JVector Advanced Usage

This section covers advanced usage patterns for production deployments.

On-Disk Index with Compression

For large datasets that exceed available memory, combine on-disk storage with Product Quantization (PQ) compression.

VectorIndexConfiguration config = VectorIndexConfiguration.builder()
    .dimension(768)
    .similarityFunction(VectorSimilarityFunction.COSINE)
    .maxDegree(32)
    .beamWidth(200)
    // On-disk storage
    .onDisk(true)
    .indexDirectory(Path.of("/data/vectors"))
    // PQ compression (reduces memory significantly)
    .enablePqCompression(true)
    .pqSubspaces(48)  // Must divide dimension evenly
    .build();
PQ compression automatically enforces maxDegree=32 due to the FusedPQ algorithm constraint.

Production Configuration

For production systems with continuous updates, enable both background persistence and optimization.

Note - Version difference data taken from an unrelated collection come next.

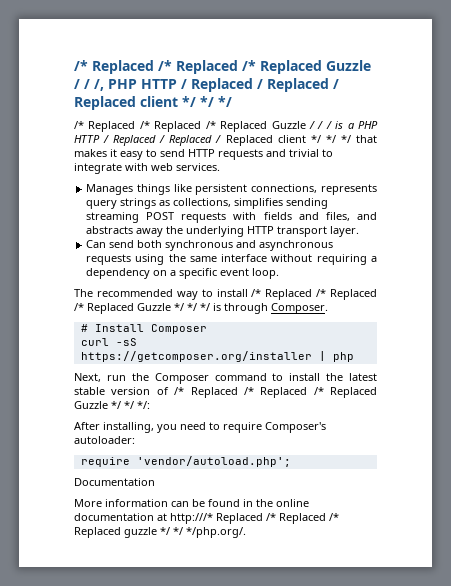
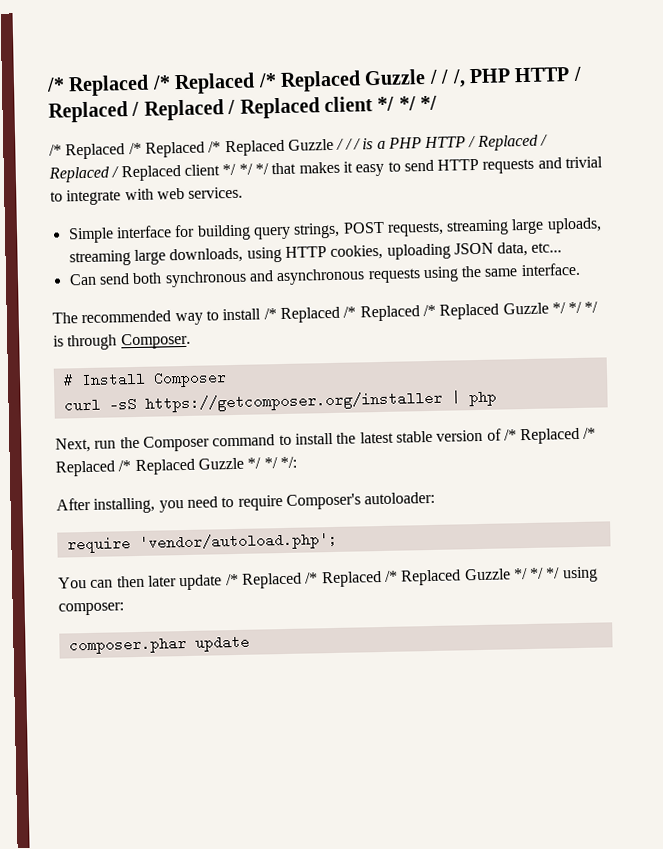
- Manages things like persistent connections, represents query strings as collections, simplifies sending streaming POST requests with fields and files, and abstracts away the underlying HTTP transport layer.
+ Simple interface for building query strings, POST requests, streaming large uploads, streaming large downloads, using HTTP cookies, uploading JSON data, etc...
- Can send both synchronous and asynchronous requests using the same interface without requiring a dependency on a specific event loop.
+ Can send both synchronous and asynchronous requests using the same interface.
- Documentation
- More information can be found in the online documentation at http:///* Replaced /* Replaced /* Replaced guzzle */ */ */php.org/.
+ You can then later update /* Replaced /* Replaced /* Replaced Guzzle */ */ */ using composer:
+ composer.phar update

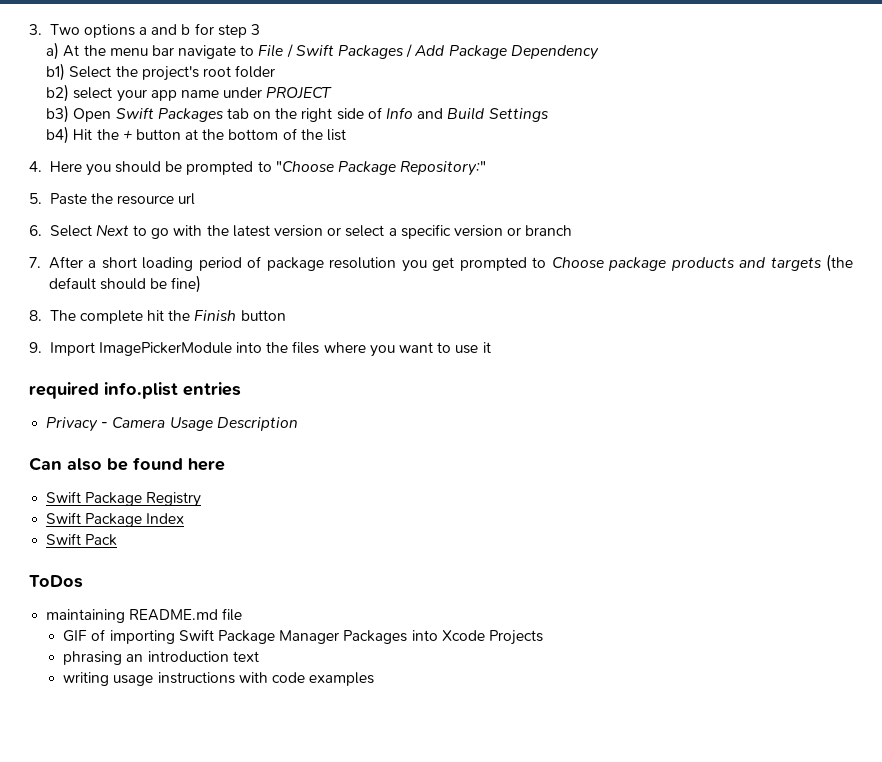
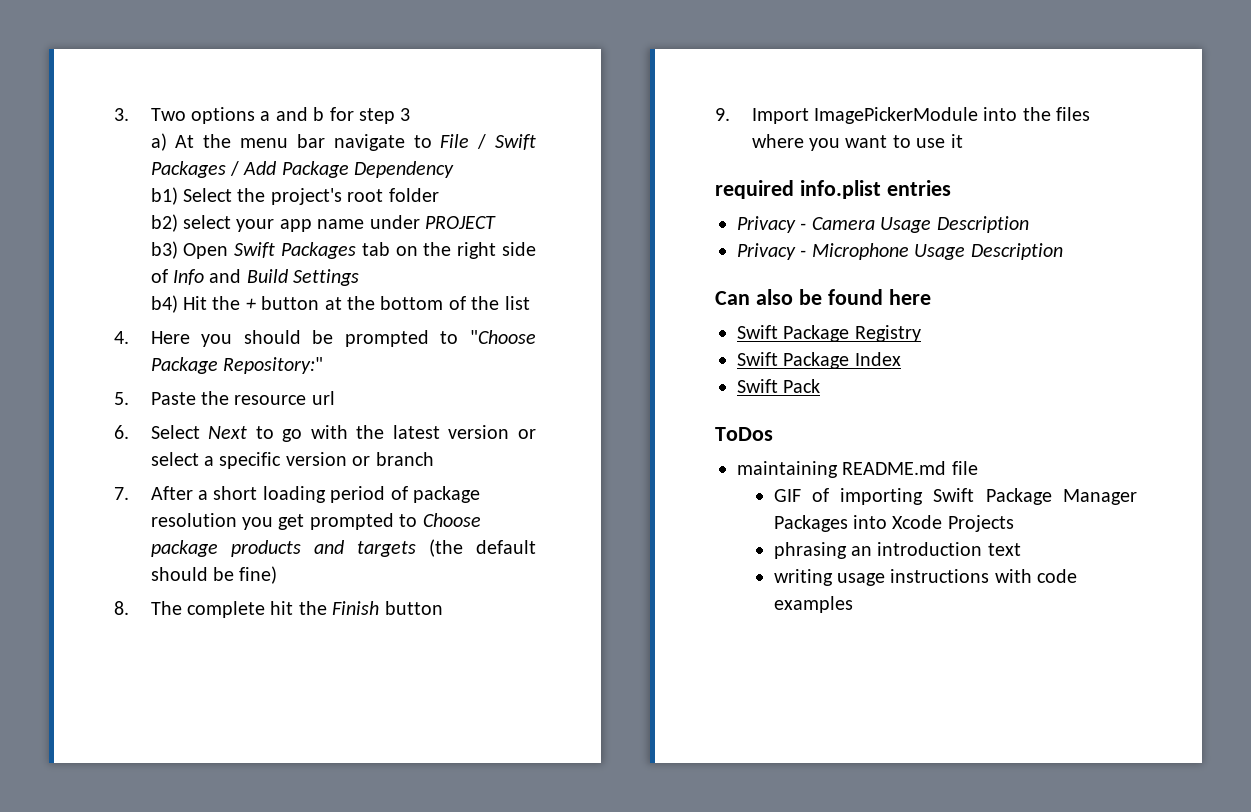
+ Privacy - Microphone Usage Description

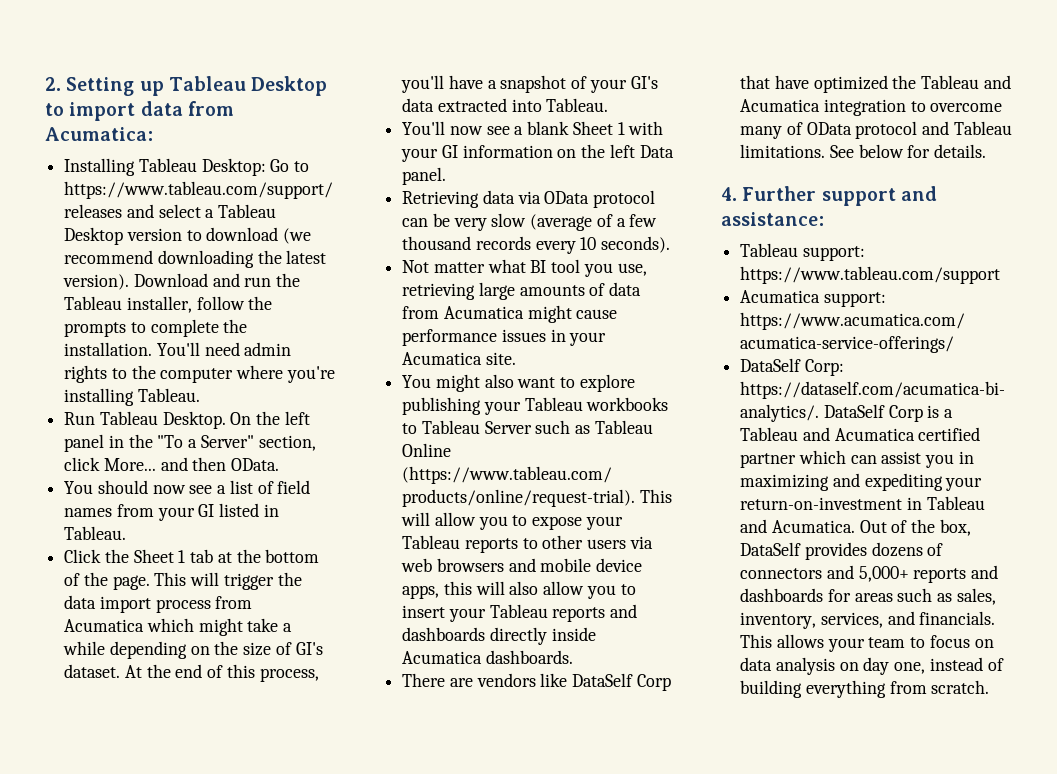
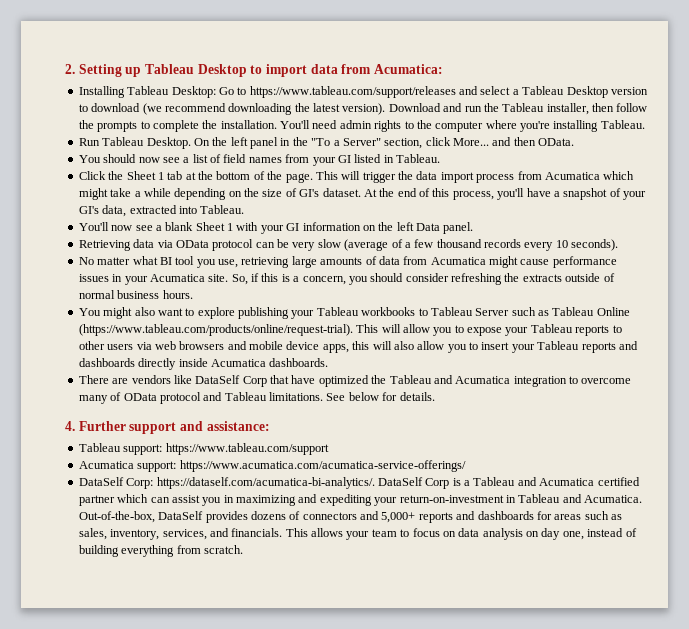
- Download and run the Tableau installer, follow the prompts to complete the installation.
+ Download and run the Tableau installer, then follow the prompts to complete the installation.
- At the end of this process, you'll have a snapshot of your GI's data extracted into Tableau.
+ At the end of this process, you'll have a snapshot of your GI's data, extracted into Tableau.
- Not matter what BI tool you use, retrieving large amounts of data from Acumatica might cause performance issues in your Acumatica site.
+ No matter what BI tool you use, retrieving large amounts of data from Acumatica might cause performance issues in your Acumatica site. So, if this is a concern, you should consider refreshing the extracts outside of normal business hours.
- Out of the box, DataSelf provides dozens of connectors and 5,000+ reports and dashboards for areas such as sales, inventory, services, and financials.
+ Out-of-the-box, DataSelf provides dozens of connectors and 5,000+ reports and dashboards for areas such as sales, inventory, services, and financials.

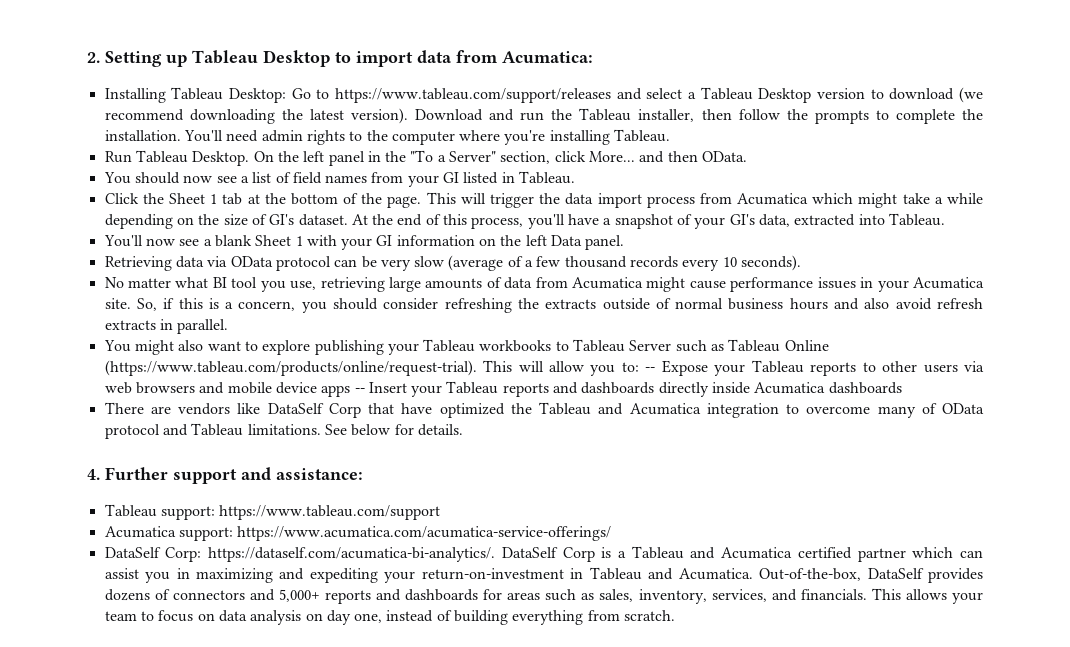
- So, if this is a concern, you should consider refreshing the extracts outside of normal business hours.
+ So, if this is a concern, you should consider refreshing the extracts outside of normal business hours and also avoid refresh extracts in parallel.
- You might also want to explore publishing your Tableau workbooks to Tableau Server such as Tableau Online (https://www.tableau.com/products/online/request-trial). This will allow you to expose your Tableau reports to other users via web browsers and mobile device apps, this will also allow you to insert your Tableau reports and dashboards directly inside Acumatica dashboards.
+ You might also want to explore publishing your Tableau workbooks to Tableau Server such as Tableau Online (https://www.tableau.com/products/online/request-trial). This will allow you to: -- Expose your Tableau reports to other users via web browsers and mobile device apps -- Insert your Tableau reports and dashboards directly inside Acumatica dashboards

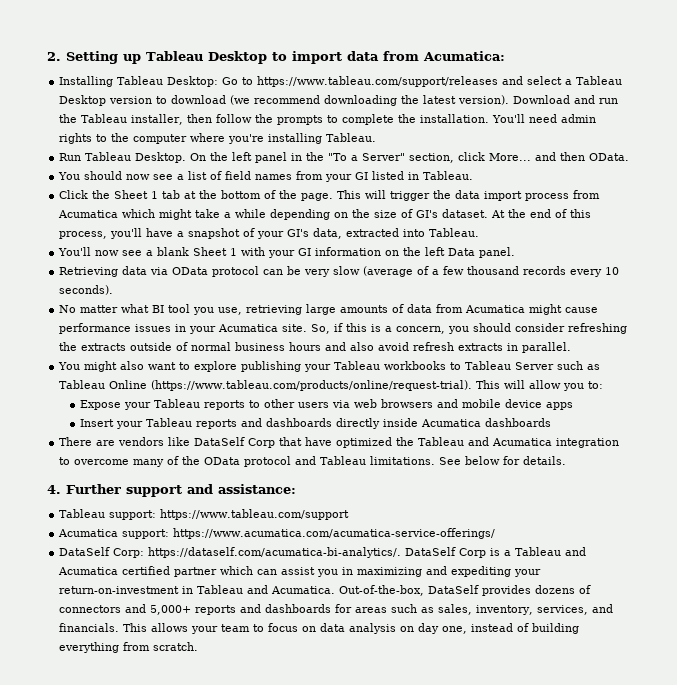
- You might also want to explore publishing your Tableau workbooks to Tableau Server such as Tableau Online (https://www.tableau.com/products/online/request-trial). This will allow you to: -- Expose your Tableau reports to other users via web browsers and mobile device apps -- Insert your Tableau reports and dashboards directly inside Acumatica dashboards
+ You might also want to explore publishing your Tableau workbooks to Tableau Server such as Tableau Online (https://www.tableau.com/products/online/request-trial). This will allow you to:
+ Expose your Tableau reports to other users via web browsers and mobile device apps
+ Insert your Tableau reports and dashboards directly inside Acumatica dashboards
- There are vendors like DataSelf Corp that have optimized the Tableau and Acumatica integration to overcome many of OData protocol and Tableau limitations.
+ There are vendors like DataSelf Corp that have optimized the Tableau and Acumatica integration to overcome many of the OData protocol and Tableau limitations.

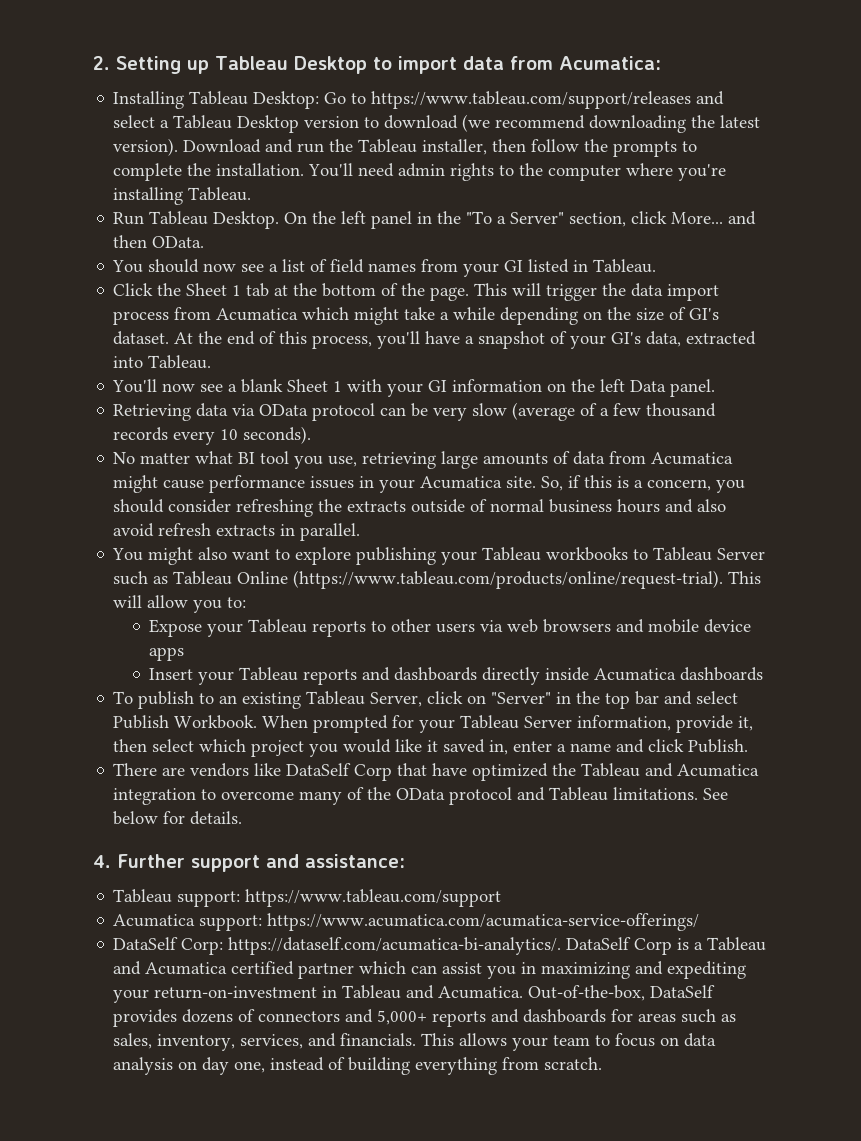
+ To publish to an existing Tableau Server, click on "Server" in the top bar and select Publish Workbook. When prompted for your Tableau Server information, provide it, then select which project you would like it saved in, enter a name and click Publish.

VectorIndexConfiguration config = VectorIndexConfiguration.builder()
    .dimension(768)
    .similarityFunction(VectorSimilarityFunction.COSINE)
    // On-disk storage
    .onDisk(true)
    .indexDirectory(Path.of("/data/vectors"))
    // Background persistence (async, non-blocking, enabled by setting interval > 0)
    .persistenceIntervalMs(30_000)        // Enable, check every 30 seconds
    .minChangesBetweenPersists(100)       // Only persist if >= 100 changes
    .persistOnShutdown(true)              // Persist on close()
    // Background optimization (periodic cleanup, enabled by setting interval > 0)
    .optimizationIntervalMs(60_000)       // Enable, check every 60 seconds
    .minChangesBetweenOptimizations(1000) // Only optimize if >= 1000 changes
    .optimizeOnShutdown(false)            // Skip for faster shutdown
    .build();

Manual Optimization and Persistence

For fine-grained control, you can manually trigger optimization and persistence.

// Optimize graph (removes excess neighbors, improves query latency)
index.optimize();

// Persist to disk (for on-disk indices)
index.persistToDisk();

// Close index (runs shutdown hooks based on config)
index.close();

Multiple Vector Indices

You can create multiple vector indices for different embedding types on the same entity.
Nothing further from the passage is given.